Hi, I'm using PAPI counter to measure my C++ code, while other results are expected, the CPU cycles (e.g., CPU_CLK_UNHALTED.THREAD_P) is always around 4 times less than retired uops (e.g, UOPS_RETIRED:ANY). Is there something wrong? However, as to what I know, Intel Xeon E5 retires around 4 uops per cycle, then it means almost all the CPU cycles are spent on useful computation time (obviously wrong).
Besides, I also get the number of retired Uops (e.g, UOPS_RETIRED:ANY) larger than that of issued uops (e.g, UOPS_ISSUED:ANY), but it does not make sense. Right?
Background, my code should be a memory-bound application, but the computation time reflected by UOPS_RETIRED:ANY is already over 80% of running time. Could you please help me find the reason?
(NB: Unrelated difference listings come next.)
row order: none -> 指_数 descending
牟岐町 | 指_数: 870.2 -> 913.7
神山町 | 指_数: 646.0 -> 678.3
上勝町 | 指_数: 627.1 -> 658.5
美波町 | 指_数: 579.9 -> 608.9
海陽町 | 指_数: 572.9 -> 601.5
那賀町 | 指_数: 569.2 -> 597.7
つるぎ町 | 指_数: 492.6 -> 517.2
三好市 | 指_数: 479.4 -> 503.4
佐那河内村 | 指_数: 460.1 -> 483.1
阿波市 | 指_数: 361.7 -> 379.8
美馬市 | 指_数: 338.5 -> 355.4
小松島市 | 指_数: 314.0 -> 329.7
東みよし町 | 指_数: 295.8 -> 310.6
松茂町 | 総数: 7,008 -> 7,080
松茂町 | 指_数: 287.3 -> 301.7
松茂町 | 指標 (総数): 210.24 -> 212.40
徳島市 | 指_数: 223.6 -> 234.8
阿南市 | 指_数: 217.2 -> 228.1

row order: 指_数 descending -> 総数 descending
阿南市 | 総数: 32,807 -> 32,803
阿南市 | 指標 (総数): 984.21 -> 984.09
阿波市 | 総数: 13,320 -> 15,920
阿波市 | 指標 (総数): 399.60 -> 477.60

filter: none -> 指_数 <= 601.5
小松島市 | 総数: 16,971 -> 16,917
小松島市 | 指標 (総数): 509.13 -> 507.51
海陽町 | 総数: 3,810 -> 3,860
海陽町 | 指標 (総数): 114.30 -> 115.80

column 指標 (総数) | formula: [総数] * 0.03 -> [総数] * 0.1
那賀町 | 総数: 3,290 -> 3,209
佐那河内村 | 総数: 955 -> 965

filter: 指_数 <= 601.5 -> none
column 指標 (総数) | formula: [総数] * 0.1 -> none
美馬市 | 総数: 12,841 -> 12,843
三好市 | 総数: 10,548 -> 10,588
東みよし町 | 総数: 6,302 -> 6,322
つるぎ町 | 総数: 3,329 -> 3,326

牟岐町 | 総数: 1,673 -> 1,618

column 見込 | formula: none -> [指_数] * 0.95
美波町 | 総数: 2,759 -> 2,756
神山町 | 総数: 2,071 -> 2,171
There are many ways to get confusing results with performance counters....
Some Intel processors have bugs in performance counter events that can lead to overcounting and/or undercounting. On the Xeon E5 v3 (Haswell) cores, there is a published errata with the INSTRUCTIONS_RETIRED.ANY event that I have seen in one of my codes. (A loop reported 20% more instructions retired than were actually present.) I don't see a similar errata on UOPS_RETIRED, but I am pretty sure that I saw the same overcounting in UOPS that I saw in INSTRUCTIONS.
PAPI is a convenient interface, but there is also a lot of overhead associated with the counter virtualization. I prefer to do my testing with each execution thread bound to a single logical processor and then use inline assembly to execute RDPMC instructions to read the counters (e.g., https://github.com/jdmccalpin/low-overhead-timers). ; Even in this case, I still get confusing results sometimes because it is not possible to read multiple counters atomically. E.g., if an interrupt occurs in the middle of reading a set of counters, the differences between the "before" and "after" counts may not be consistent.